━━ GIVEN DATA

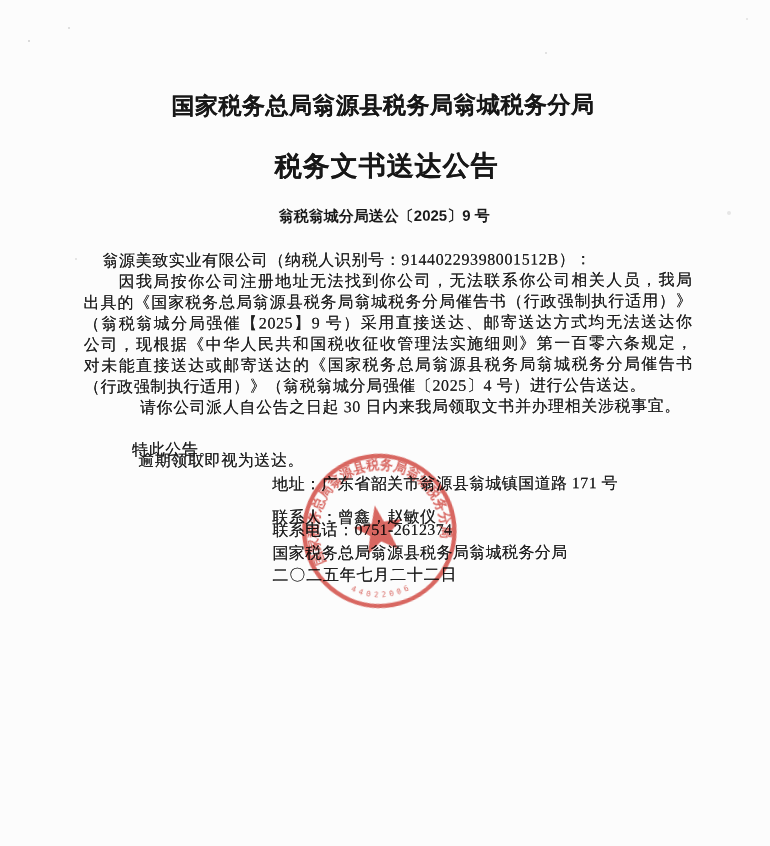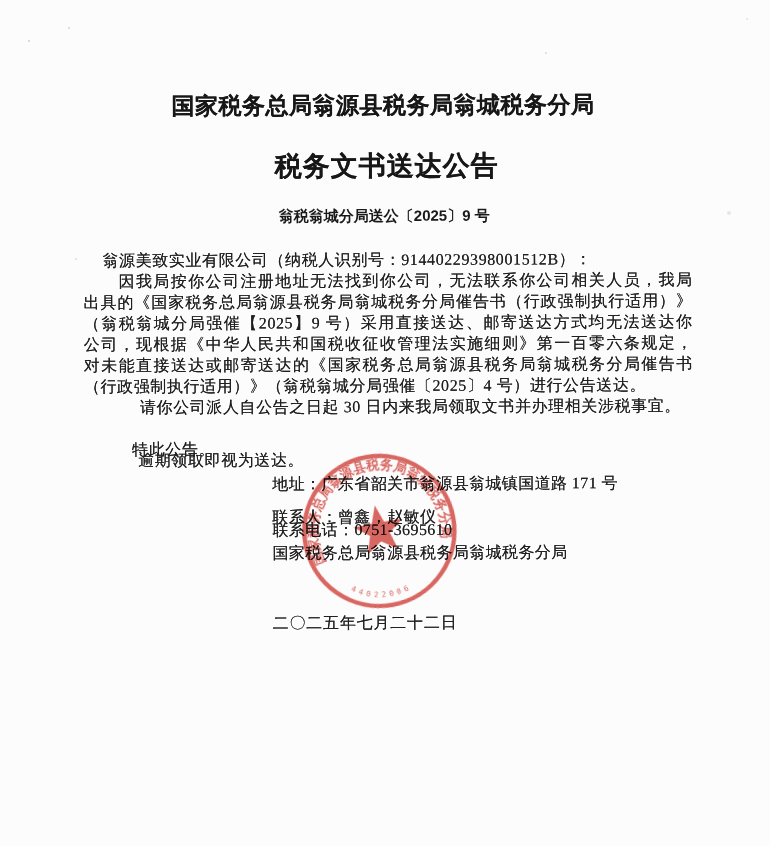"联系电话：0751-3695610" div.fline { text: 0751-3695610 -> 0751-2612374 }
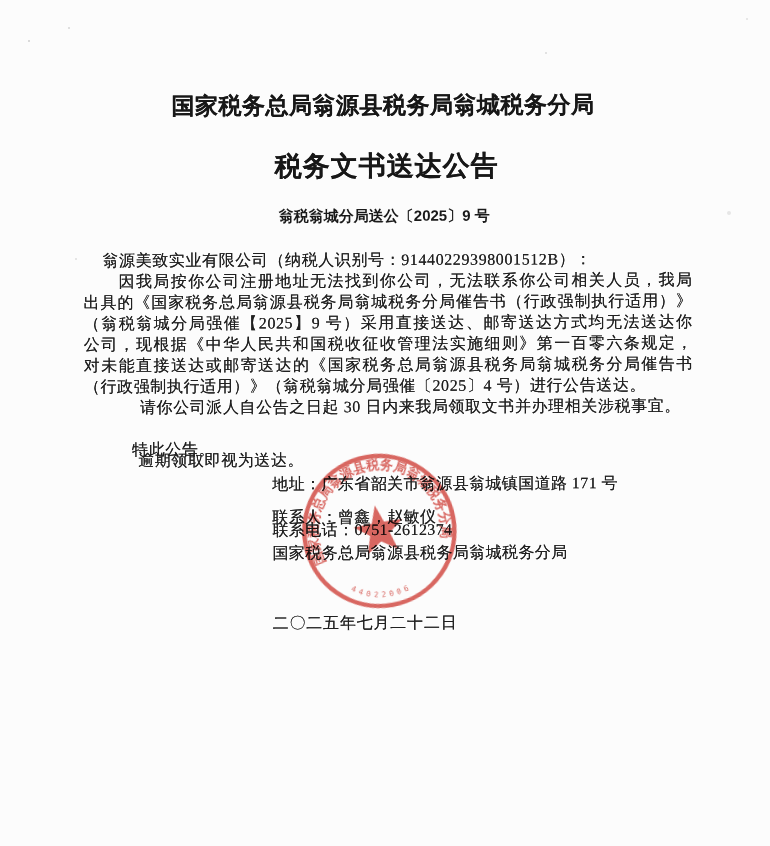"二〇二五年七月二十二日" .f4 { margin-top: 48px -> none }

━━━━
━━ GIVEN DATA

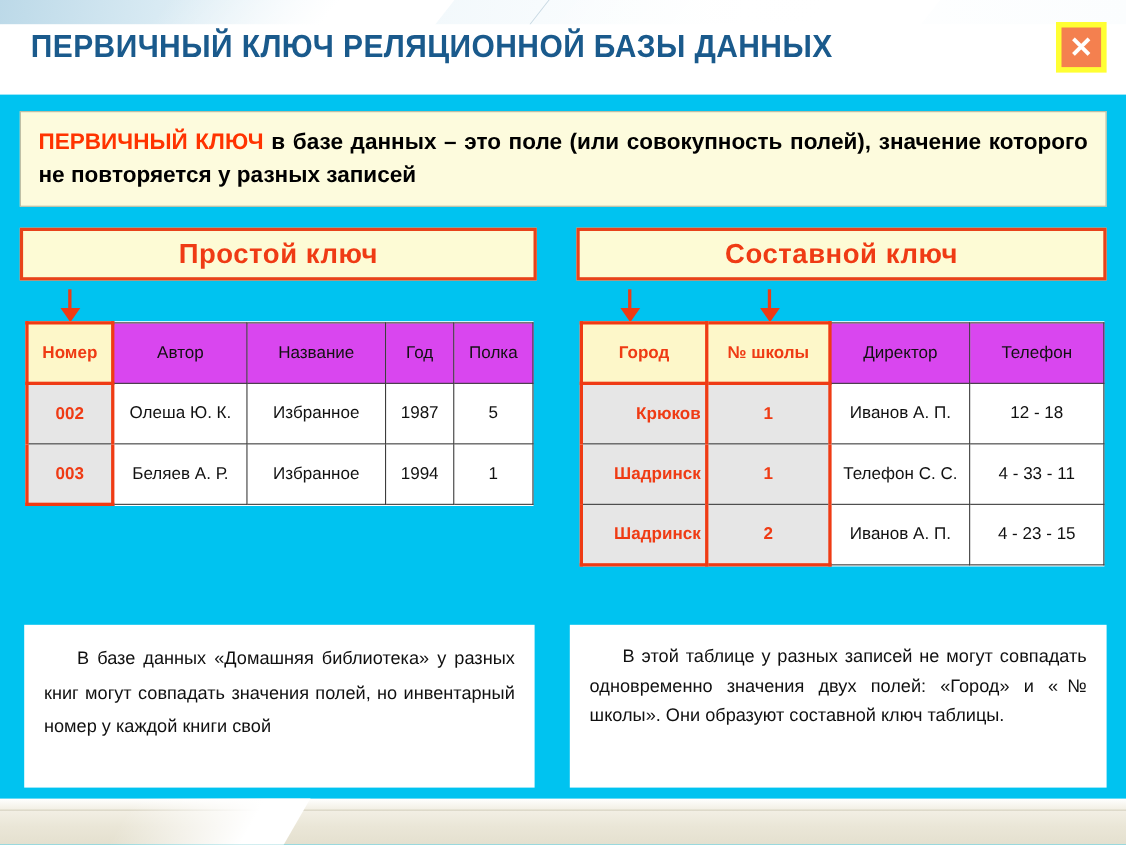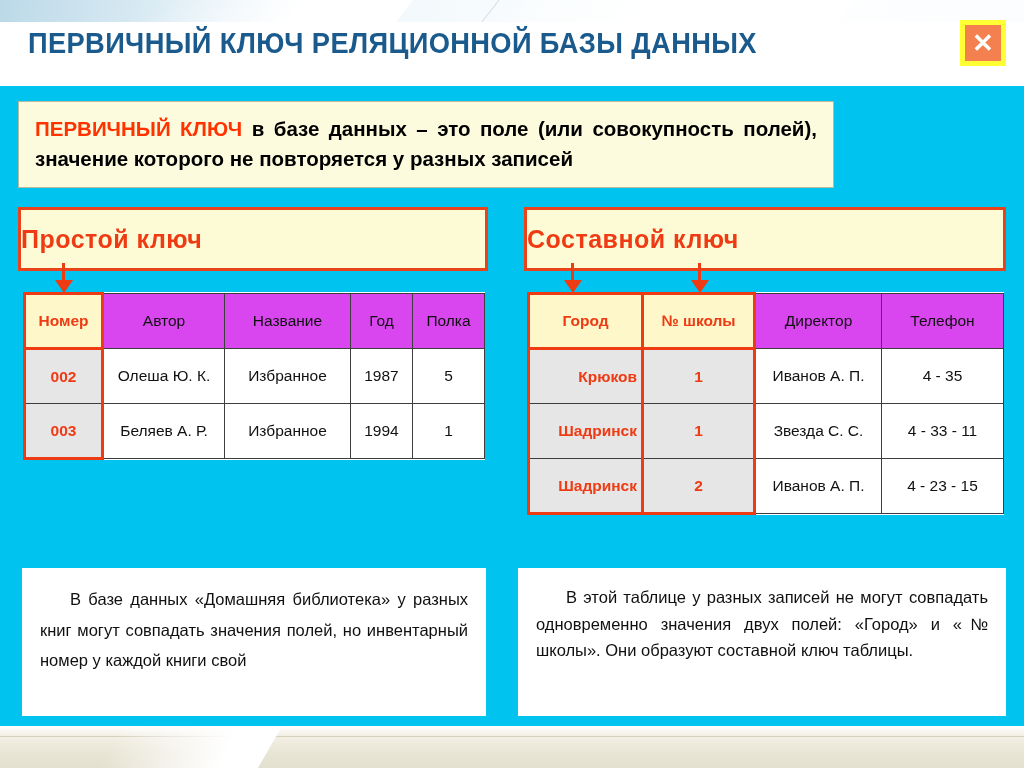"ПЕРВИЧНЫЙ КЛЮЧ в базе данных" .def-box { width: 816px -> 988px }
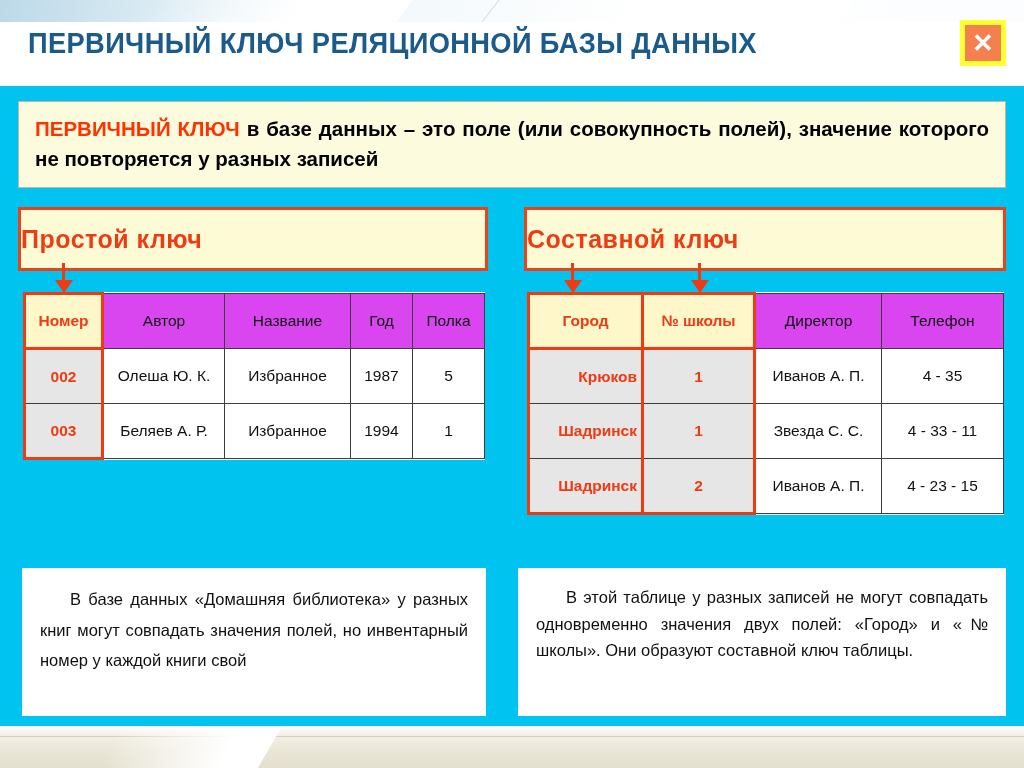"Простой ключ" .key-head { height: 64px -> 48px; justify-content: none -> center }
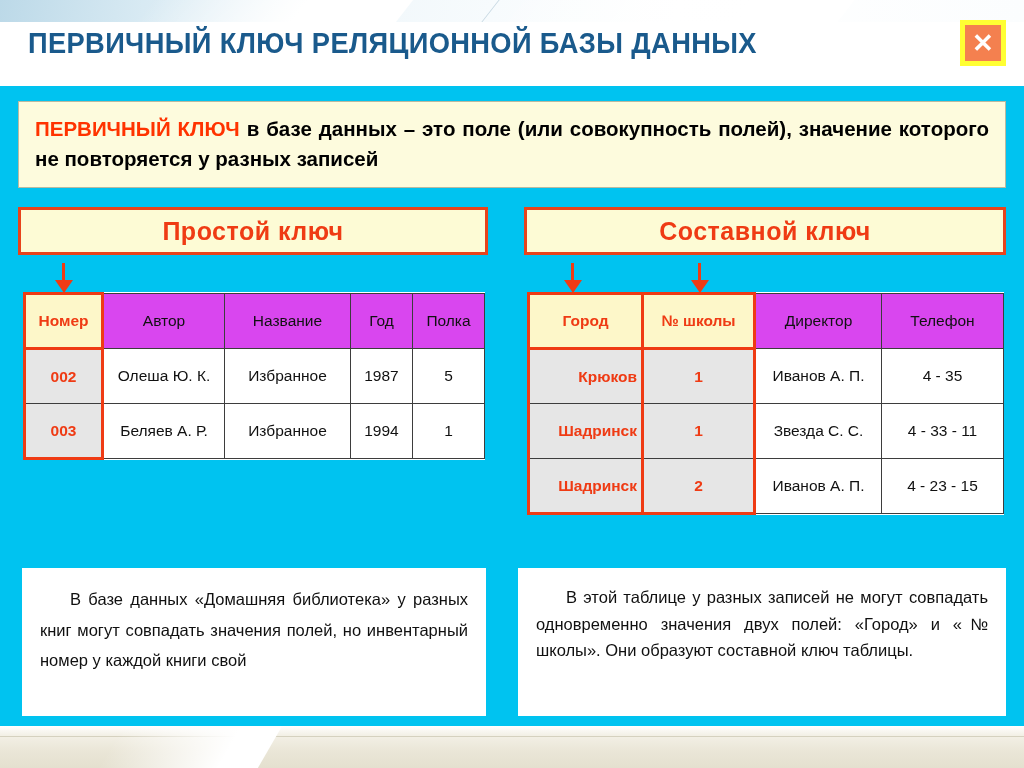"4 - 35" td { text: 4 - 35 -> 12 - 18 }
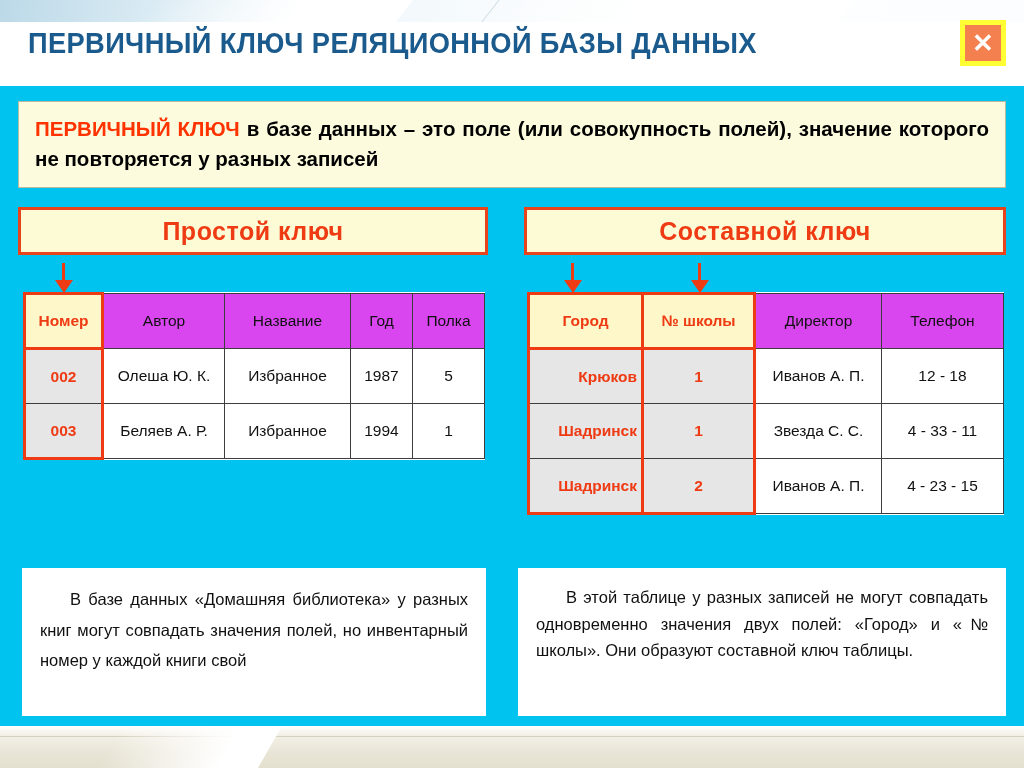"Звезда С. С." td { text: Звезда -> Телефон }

━━━━

An exact copy is needed. It runs from the line above containing "text: 4 - 35" down to the line containing "text: Звезда ->", both included, with no pictures.

### RESPONSE FOR THIS EXERCISE
"4 - 35" td { text: 4 - 35 -> 12 - 18 }
"Звезда С. С." td { text: Звезда -> Телефон }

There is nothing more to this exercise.